No pictures go into the copy. Write out exactly the lines below from the one containing "font-weight: bold ->" through the one containing "flex-direction: none ->".
***** DATA TO PROCESS *****
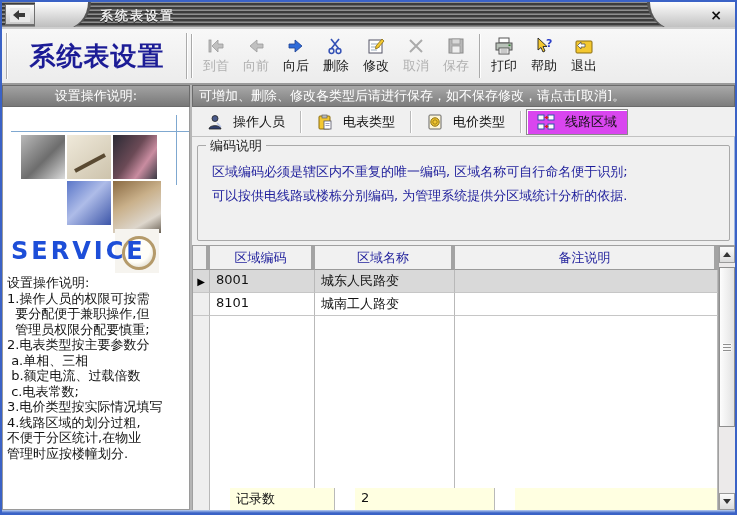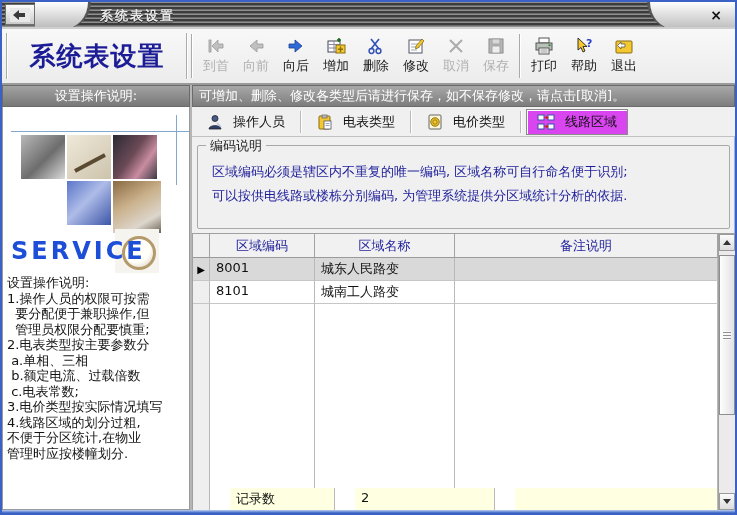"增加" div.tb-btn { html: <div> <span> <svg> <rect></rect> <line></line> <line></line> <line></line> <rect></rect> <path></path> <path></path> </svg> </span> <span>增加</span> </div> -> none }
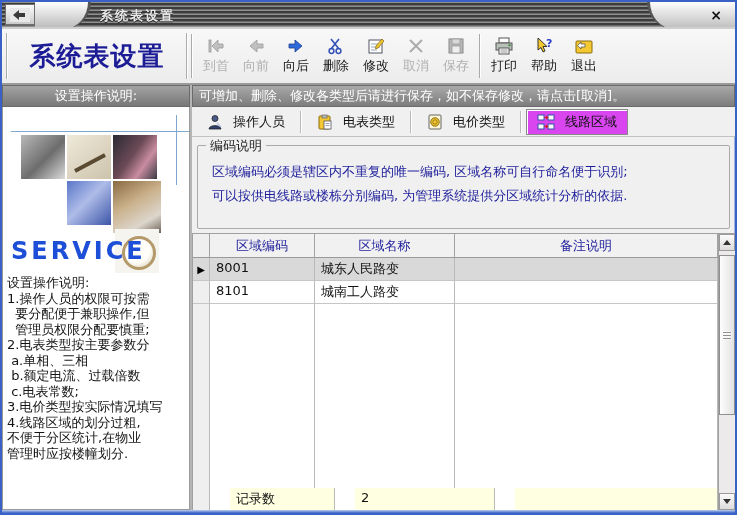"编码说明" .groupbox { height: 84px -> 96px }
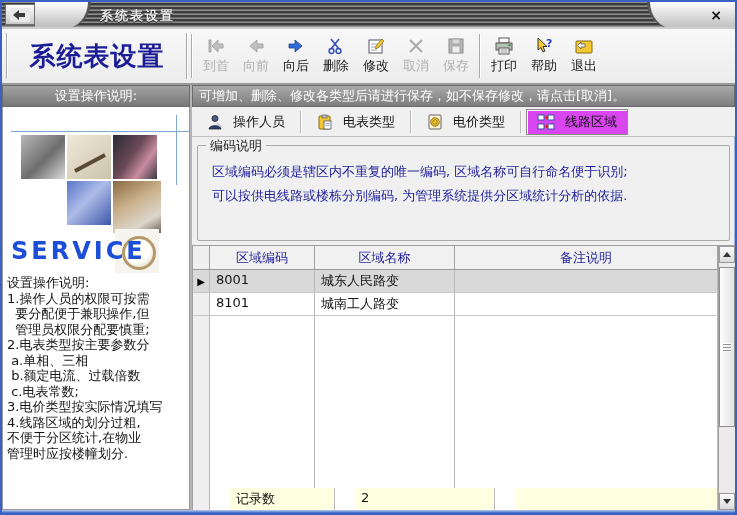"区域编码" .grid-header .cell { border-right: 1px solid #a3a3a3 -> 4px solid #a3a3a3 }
*****
***** DATA TO PROCESS *****
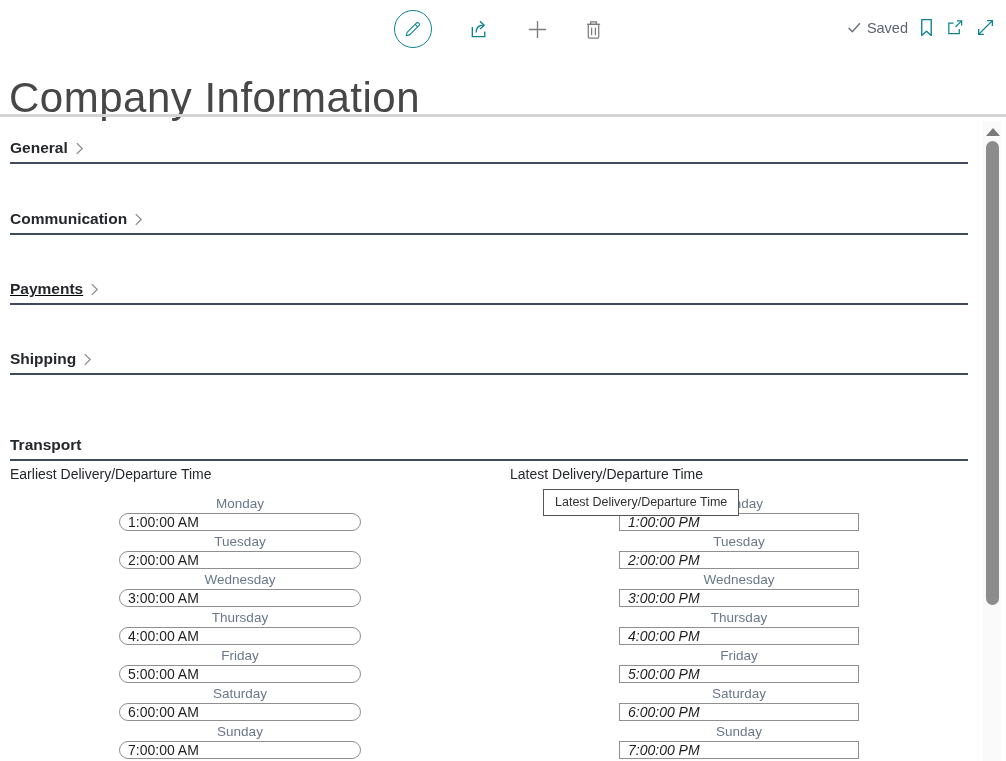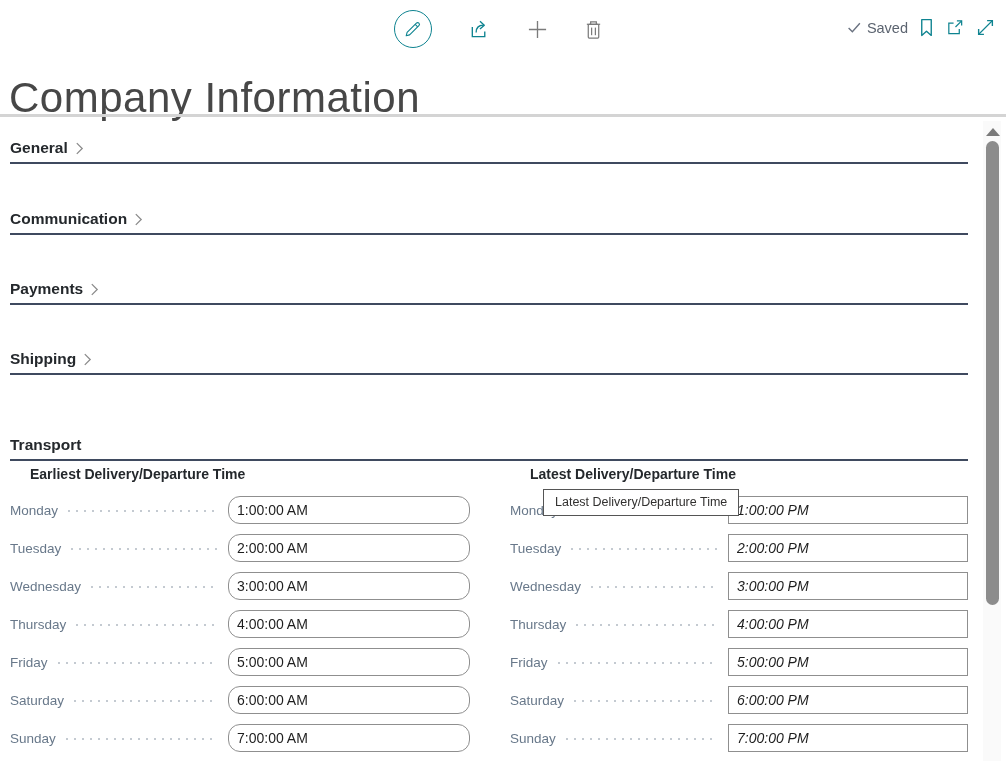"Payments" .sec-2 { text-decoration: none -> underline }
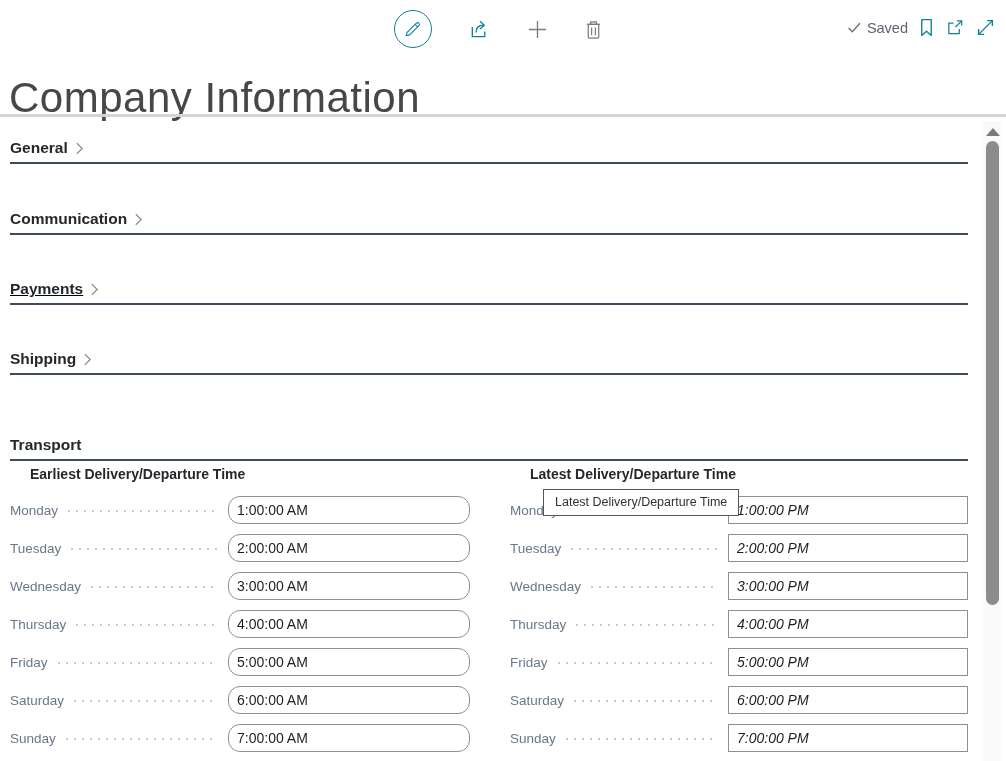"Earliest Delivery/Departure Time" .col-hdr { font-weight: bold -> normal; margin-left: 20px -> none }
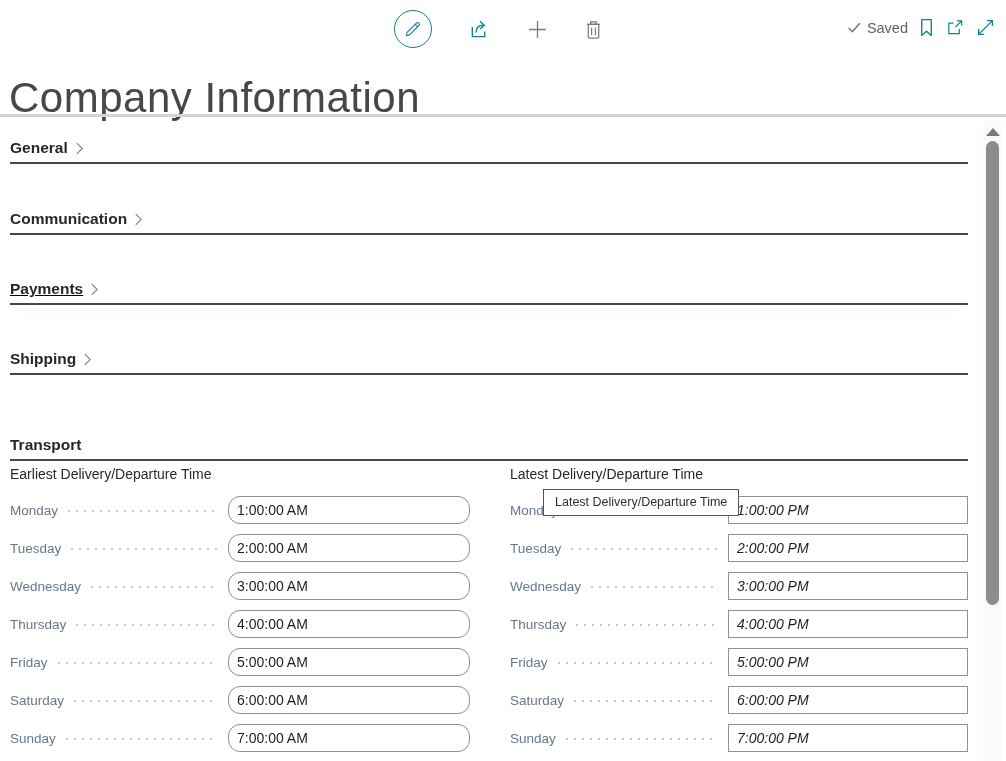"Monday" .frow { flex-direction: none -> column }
*****
* RESULT OF THIS TASK *
"Earliest Delivery/Departure Time" .col-hdr { font-weight: bold -> normal; margin-left: 20px -> none }
"Monday" .frow { flex-direction: none -> column }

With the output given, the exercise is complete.